Father’s Day is often characterized by imagery of backyard barbecues, early morning fishing, and two little kids hugging their daddy from either side. Candies, golfing equipment, barcaloungers, and ties that will never, ever be worn to work make for popular gifts. Department stores slap the phrase “#1 Dad” on just about anything that can be imagined, guaranteeing that you can remind your father of his status no matter what his interests are.

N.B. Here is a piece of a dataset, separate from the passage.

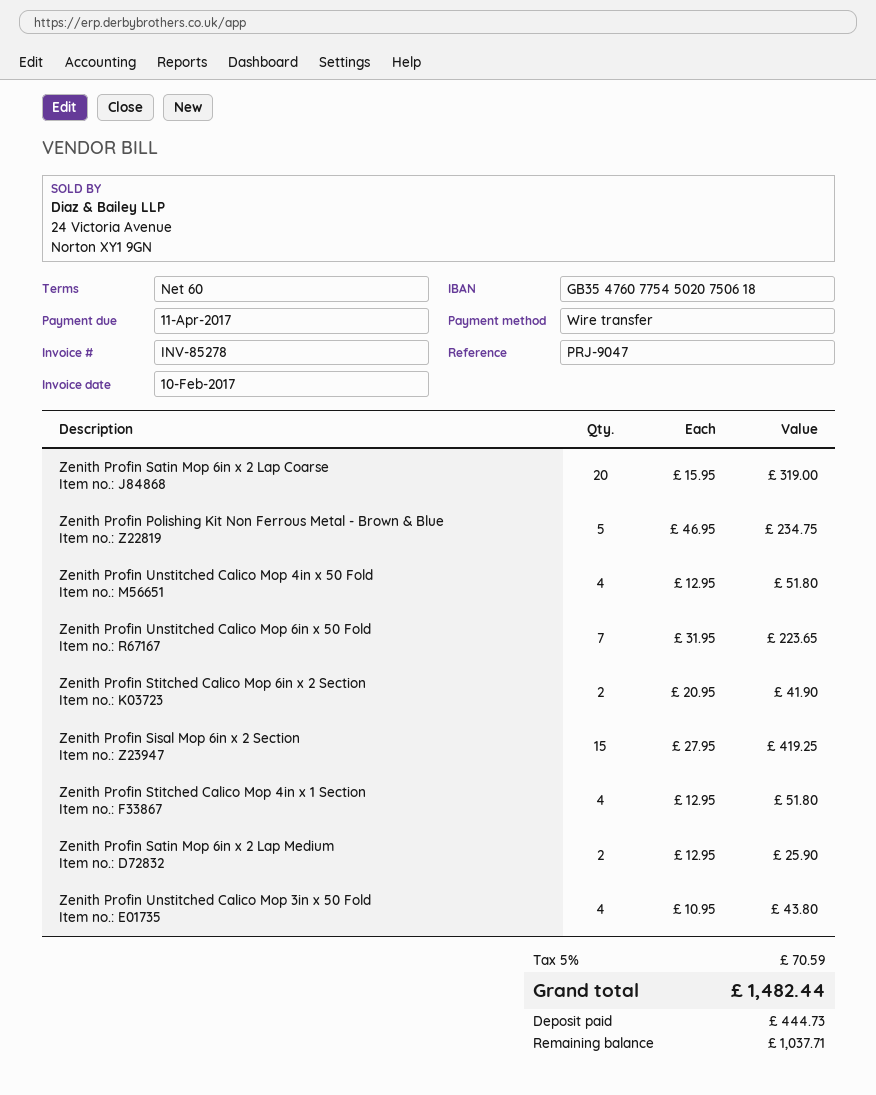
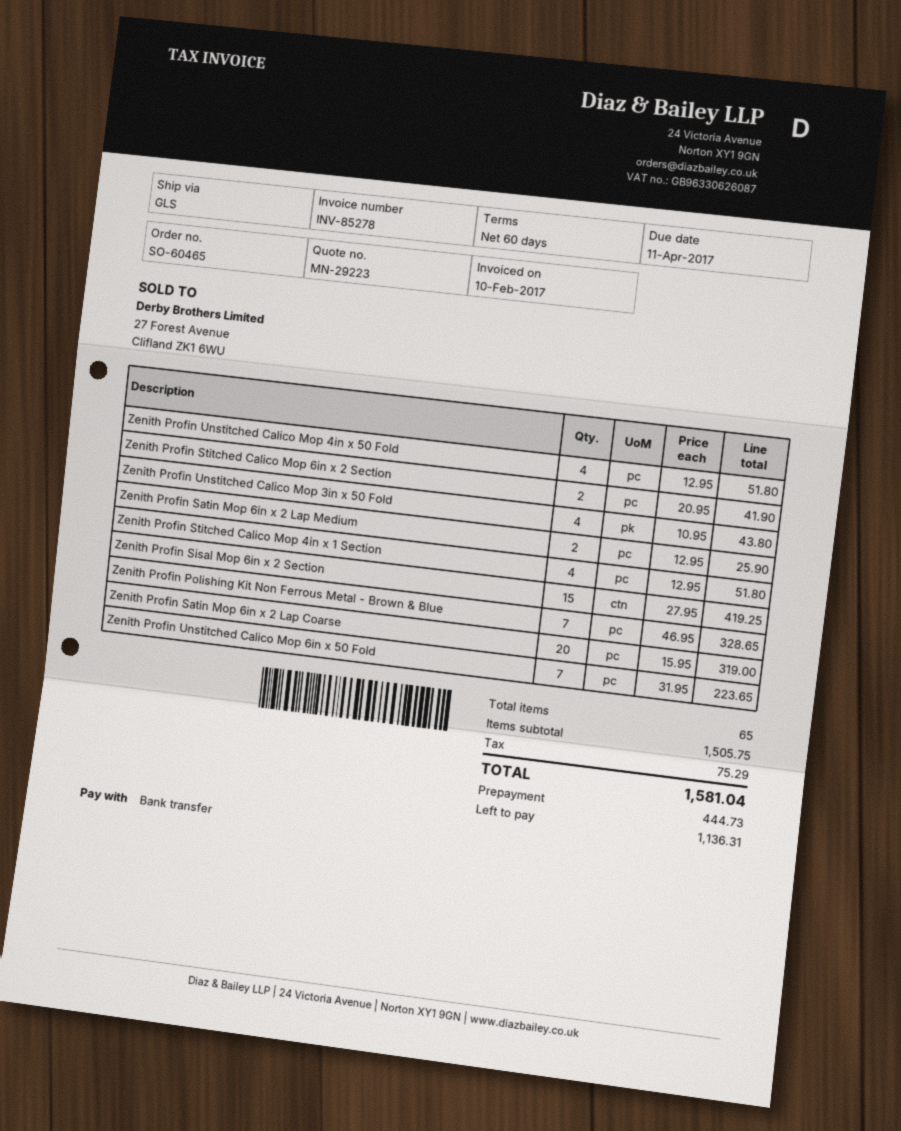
Zenith Profin Polishing Kit Non Ferrous Metal - Brown & Blue: 5 x 46.95 = 234.75 -> 7 x 46.95 = 328.65
tax: 70.59 -> 75.29
total: 1482.44 -> 1581.04
balance: 1037.71 -> 1136.31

I, however, did not engage in any of those things Sunday. I bought my father a card, as I do every year, but that was the extent of our activities for the day. My relationship with my father has always been very… iffy. Between his intimidating, military presence and my meek and people-pleasing childhood outlook, we never really had a strong foundation to start out on. He came off as cold, judgemental, and clearly favoring my brother. I couldn’t make him laugh when I tried to entertain him, but boy did he laugh anytime I was embarrassed.¬†Rather than telling me he loved me, the phrase I heard at the end of every conversation was, “Keep your grades up.” As for video games, I never felt so much disapproval as when I dared to bring games to his house, and he and his wife called my decision to study game design “stupid” two days before my first class. As of an argument over a series of lies he’s been telling for the last four years, my father and I rarely speak anymore.

Which is why I chose to spend the holiday with this guy — and learned a few things about myself.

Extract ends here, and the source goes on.